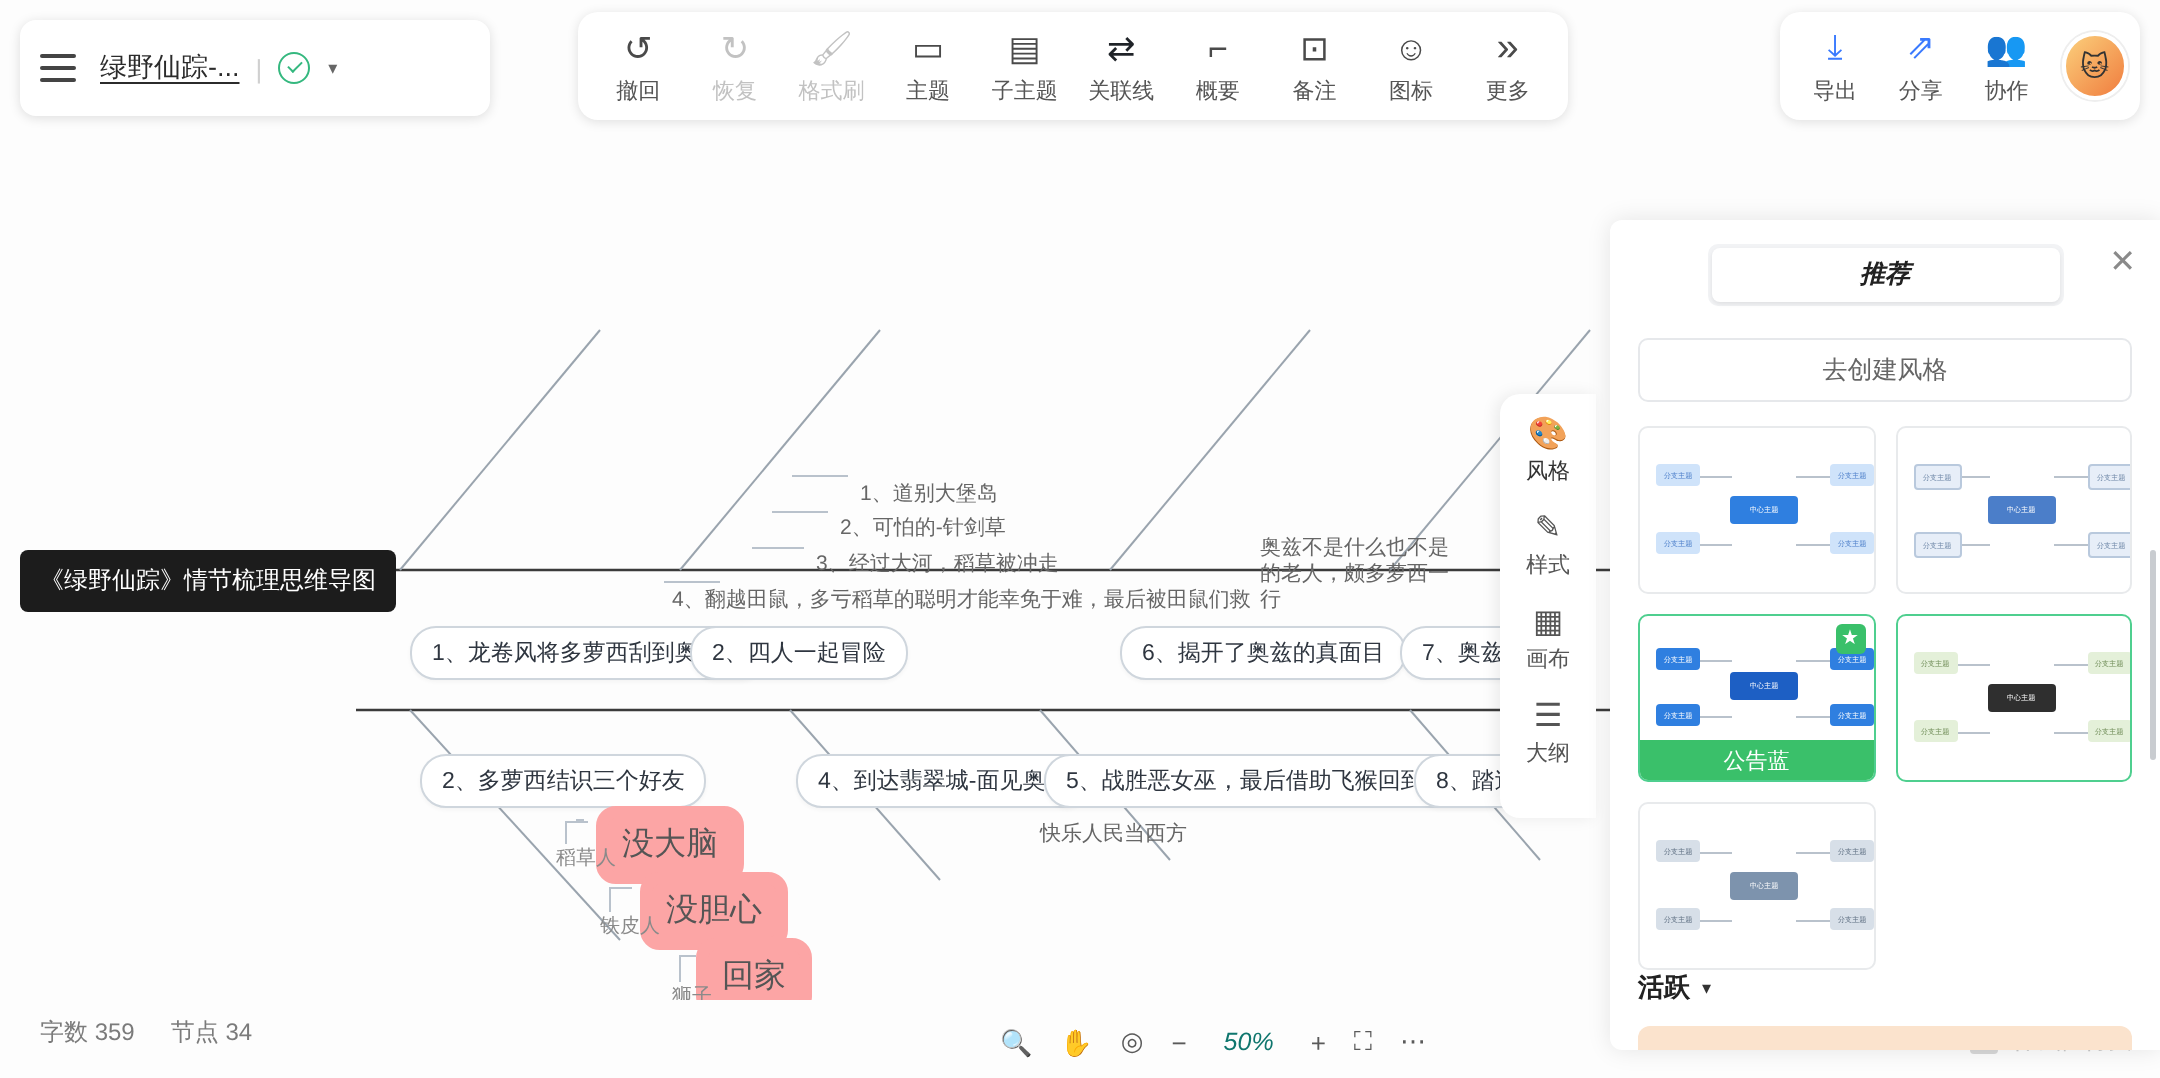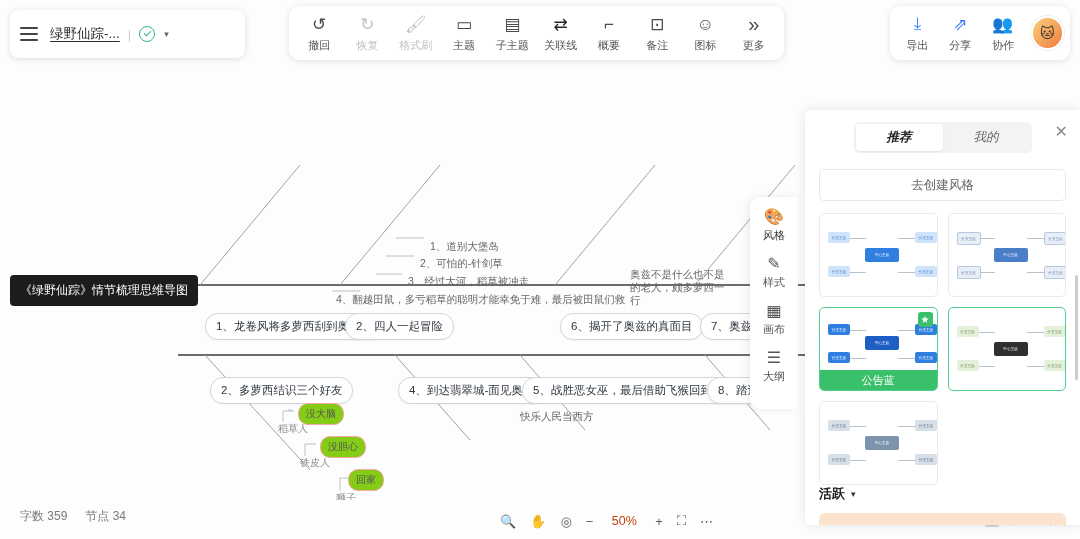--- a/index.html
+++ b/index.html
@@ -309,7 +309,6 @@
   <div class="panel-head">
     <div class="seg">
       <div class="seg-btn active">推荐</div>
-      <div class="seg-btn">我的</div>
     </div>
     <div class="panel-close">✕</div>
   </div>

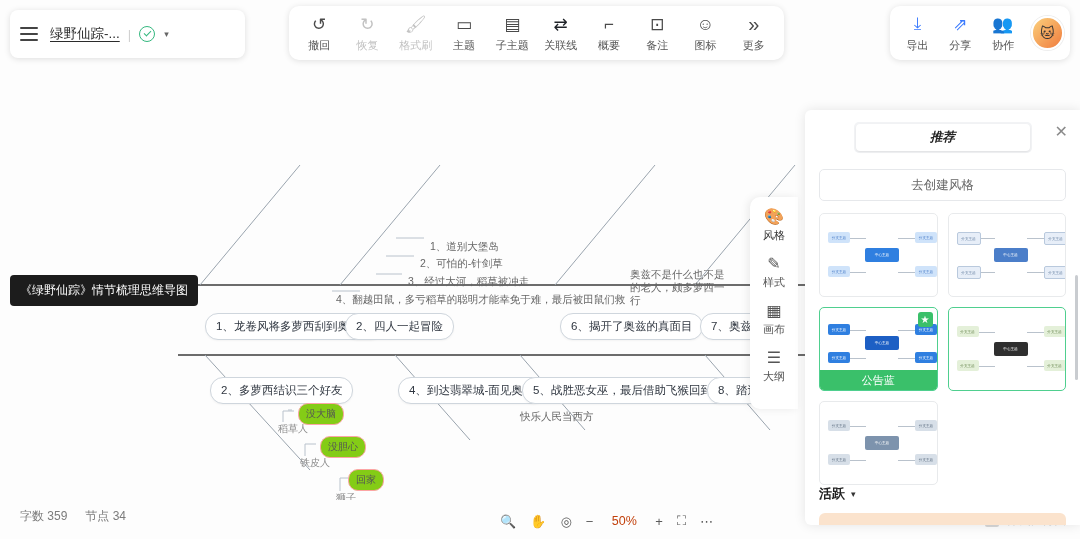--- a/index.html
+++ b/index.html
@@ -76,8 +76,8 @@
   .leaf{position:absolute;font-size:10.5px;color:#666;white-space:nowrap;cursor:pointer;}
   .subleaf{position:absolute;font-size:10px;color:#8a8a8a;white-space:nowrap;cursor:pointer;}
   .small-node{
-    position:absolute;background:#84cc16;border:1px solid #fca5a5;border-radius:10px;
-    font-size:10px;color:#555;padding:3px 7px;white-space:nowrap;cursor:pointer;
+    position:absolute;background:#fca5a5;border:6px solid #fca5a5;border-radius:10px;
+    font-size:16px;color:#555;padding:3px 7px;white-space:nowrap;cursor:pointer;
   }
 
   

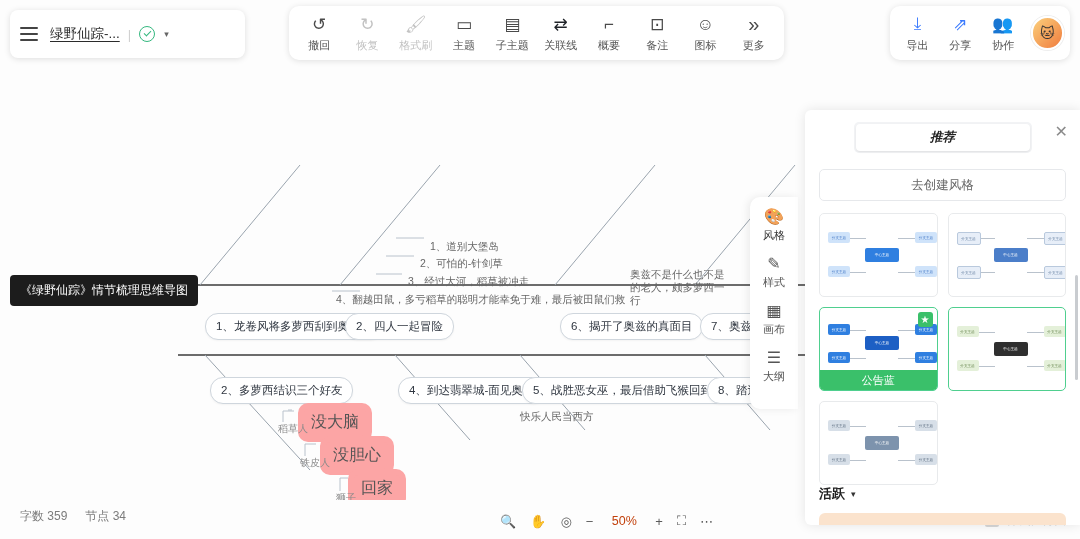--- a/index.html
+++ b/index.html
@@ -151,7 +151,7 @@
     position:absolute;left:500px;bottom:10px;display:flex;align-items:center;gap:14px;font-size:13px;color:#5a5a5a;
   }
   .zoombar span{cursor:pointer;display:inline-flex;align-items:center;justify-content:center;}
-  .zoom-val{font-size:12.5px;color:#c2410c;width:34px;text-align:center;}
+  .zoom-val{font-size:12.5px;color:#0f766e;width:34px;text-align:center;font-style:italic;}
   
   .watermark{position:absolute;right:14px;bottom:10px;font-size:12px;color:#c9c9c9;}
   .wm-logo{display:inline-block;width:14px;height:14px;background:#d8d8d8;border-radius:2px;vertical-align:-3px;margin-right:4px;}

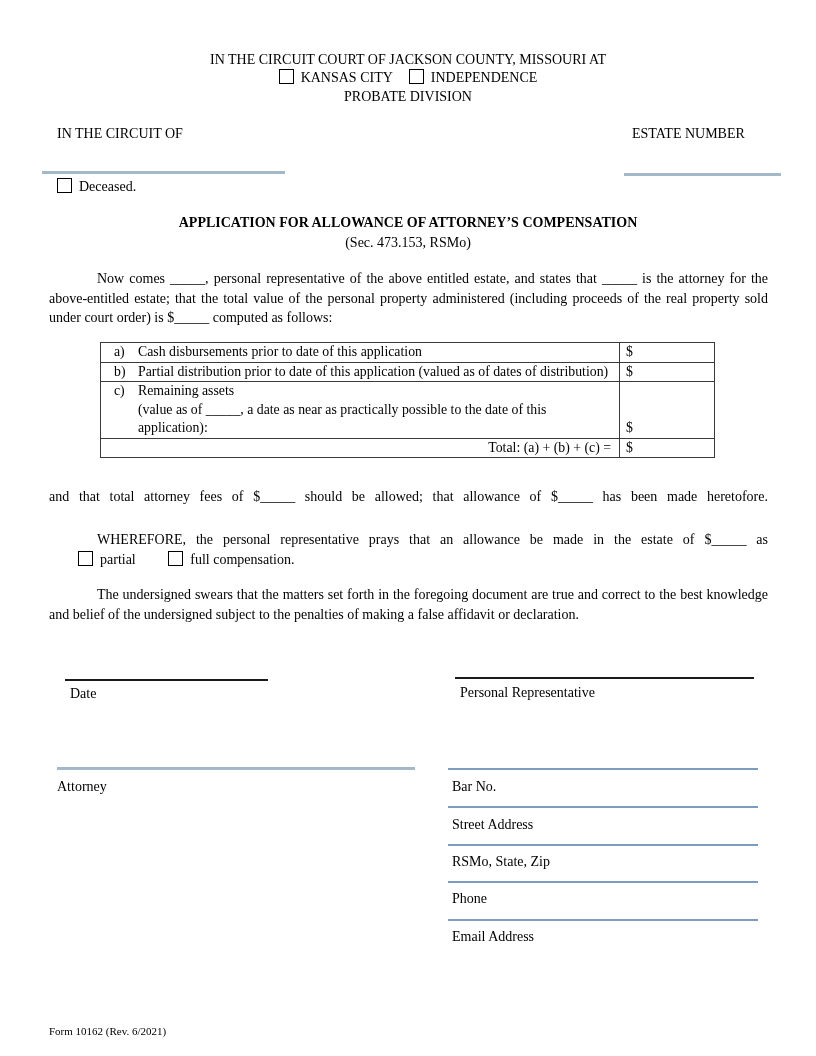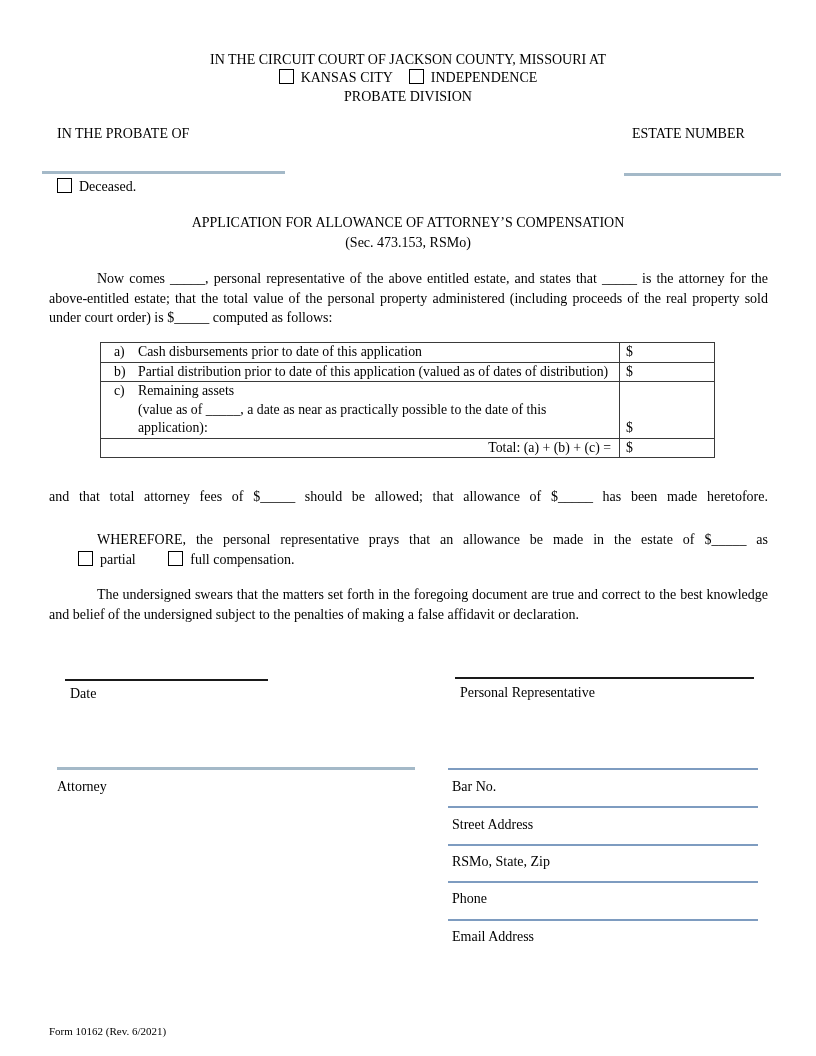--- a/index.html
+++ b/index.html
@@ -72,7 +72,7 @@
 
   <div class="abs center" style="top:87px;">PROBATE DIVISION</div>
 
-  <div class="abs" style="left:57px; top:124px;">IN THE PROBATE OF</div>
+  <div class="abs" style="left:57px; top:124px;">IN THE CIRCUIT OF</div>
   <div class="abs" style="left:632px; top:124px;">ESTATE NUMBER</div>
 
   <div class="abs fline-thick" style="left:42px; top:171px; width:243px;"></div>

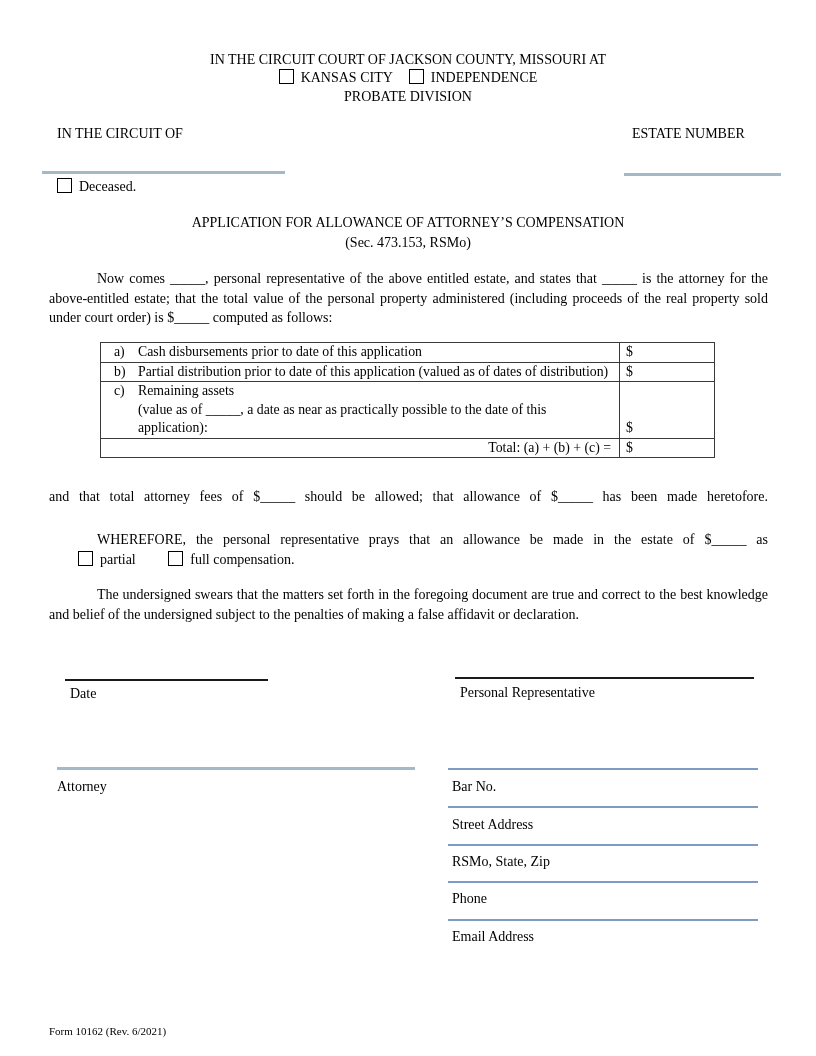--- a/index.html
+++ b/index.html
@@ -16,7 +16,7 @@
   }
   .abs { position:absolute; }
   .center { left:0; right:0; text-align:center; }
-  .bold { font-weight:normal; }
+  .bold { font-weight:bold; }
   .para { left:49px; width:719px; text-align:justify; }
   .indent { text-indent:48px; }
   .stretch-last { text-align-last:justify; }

** Your goal **
The records must come back exactly, with their pictures removed.

** Answer area **
--- a/index.html
+++ b/index.html
@@ -309,7 +309,6 @@
   <div class="panel-head">
     <div class="seg">
       <div class="seg-btn active">推荐</div>
-      <div class="seg-btn">我的</div>
     </div>
     <div class="panel-close">✕</div>
   </div>

--- a/index.html
+++ b/index.html
@@ -76,8 +76,8 @@
   .leaf{position:absolute;font-size:10.5px;color:#666;white-space:nowrap;cursor:pointer;}
   .subleaf{position:absolute;font-size:10px;color:#8a8a8a;white-space:nowrap;cursor:pointer;}
   .small-node{
-    position:absolute;background:#84cc16;border:1px solid #fca5a5;border-radius:10px;
-    font-size:10px;color:#555;padding:3px 7px;white-space:nowrap;cursor:pointer;
+    position:absolute;background:#fca5a5;border:6px solid #fca5a5;border-radius:10px;
+    font-size:16px;color:#555;padding:3px 7px;white-space:nowrap;cursor:pointer;
   }
 
   

--- a/index.html
+++ b/index.html
@@ -151,7 +151,7 @@
     position:absolute;left:500px;bottom:10px;display:flex;align-items:center;gap:14px;font-size:13px;color:#5a5a5a;
   }
   .zoombar span{cursor:pointer;display:inline-flex;align-items:center;justify-content:center;}
-  .zoom-val{font-size:12.5px;color:#c2410c;width:34px;text-align:center;}
+  .zoom-val{font-size:12.5px;color:#0f766e;width:34px;text-align:center;font-style:italic;}
   
   .watermark{position:absolute;right:14px;bottom:10px;font-size:12px;color:#c9c9c9;}
   .wm-logo{display:inline-block;width:14px;height:14px;background:#d8d8d8;border-radius:2px;vertical-align:-3px;margin-right:4px;}

--- a/index.html
+++ b/index.html
@@ -72,7 +72,7 @@
 
   <div class="abs center" style="top:87px;">PROBATE DIVISION</div>
 
-  <div class="abs" style="left:57px; top:124px;">IN THE PROBATE OF</div>
+  <div class="abs" style="left:57px; top:124px;">IN THE CIRCUIT OF</div>
   <div class="abs" style="left:632px; top:124px;">ESTATE NUMBER</div>
 
   <div class="abs fline-thick" style="left:42px; top:171px; width:243px;"></div>

--- a/index.html
+++ b/index.html
@@ -16,7 +16,7 @@
   }
   .abs { position:absolute; }
   .center { left:0; right:0; text-align:center; }
-  .bold { font-weight:normal; }
+  .bold { font-weight:bold; }
   .para { left:49px; width:719px; text-align:justify; }
   .indent { text-indent:48px; }
   .stretch-last { text-align-last:justify; }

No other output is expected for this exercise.